AR and health need convergence breakthroughs
The recipe for convergence success was well stated in a 2008 CNET column by tech industry exec and advisor Steve Tobak: Intellectual capital, content and great marketing. With slight tuning, those are still where you might look for the next big thing in tech convergence.
That recipe might be no better applied than to health and wellness convergence, raised in urgency by the COVID-19 pandemic. Technology that can measure our health is all around us, from biometric wearables to smart speakers that can detect nuances of our being, facial recognition cameras and even millimeter wave radar that can monitor us from afar. But they largely remain a balkanized mess, without a single platform or two that can create a cogent dashboard for us, our health care providers and payers. Our cars shouldn’t be a century ahead of ourselves in that respect.

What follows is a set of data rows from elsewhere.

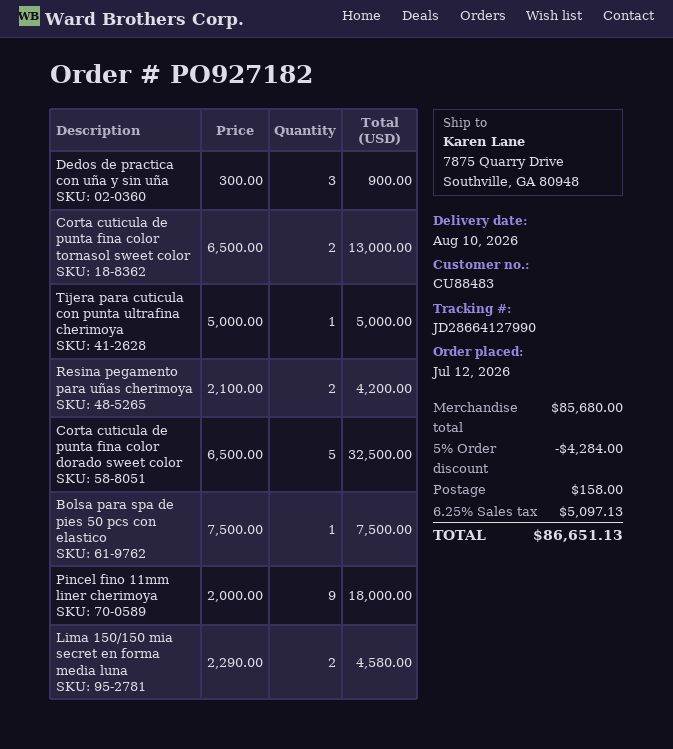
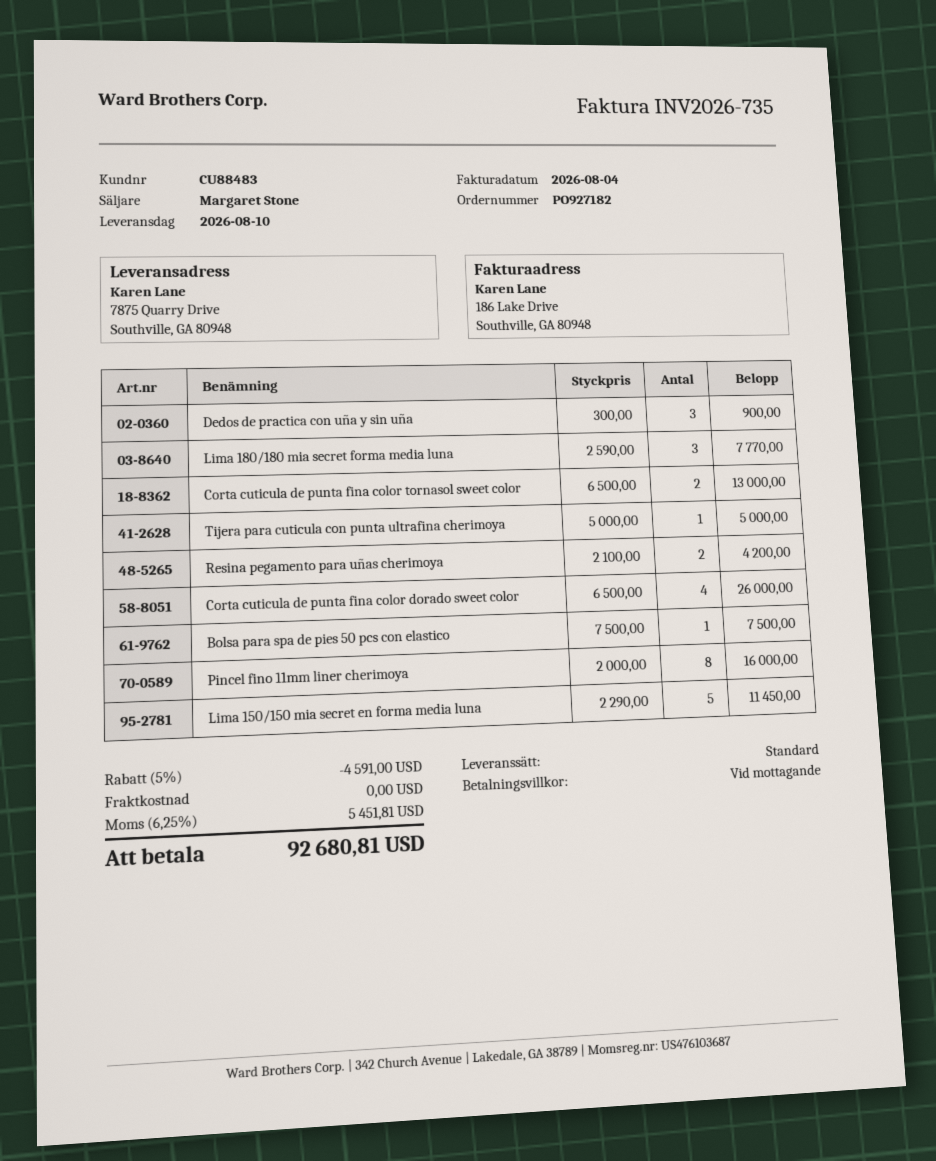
Corta cuticula de punta fina color dorado sweet color: 5 x 6500.00 = 32500.00 -> 4 x 6500.00 = 26000.00
Pincel fino 11mm liner cherimoya: 9 x 2000.00 = 18000.00 -> 8 x 2000.00 = 16000.00
Lima 150/150 mia secret en forma media luna: 2 x 2290.00 = 4580.00 -> 5 x 2290.00 = 11450.00
Lima 180/180 mia secret forma media luna: none -> 3 x 2590.00 = 7770.00
discount: 5% = 4284.00 -> 5% = 4591.00
shipping: 158.00 -> 0.00
tax: 6.25% = 5097.13 -> 6.25% = 5451.81
total: 86651.13 -> 92680.81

“We’re seeing it in health care, things that Apple and Google are doing, but the issue that always comes up is privacy,” Fadell said. “It will be a step-by-step progression as you find the benefits while also plugging the holes that create downsides that might scare off people.”
Another strong candidate to write the next chapter of convergence might be augmented reality, which is still waiting for its formidable promise to line up with a use case we can grok en masse. When, and if, AR can break out of its current General Magic-esque era, it will tightly map our digital world to our real one in the most sophisticated form of convergence yet. Virtual reality takes the theme even deeper, but I think AR is likely to scale and will achieve its “iPhone moment” sooner. That step might even come from the iPhone maker itself.
Convergence has matured from the engineering of mashups and miniaturization to the art of integration and human machine interface. Such integration leads us to more transparent and persistent tech, keeping convergence as important to debate as ever.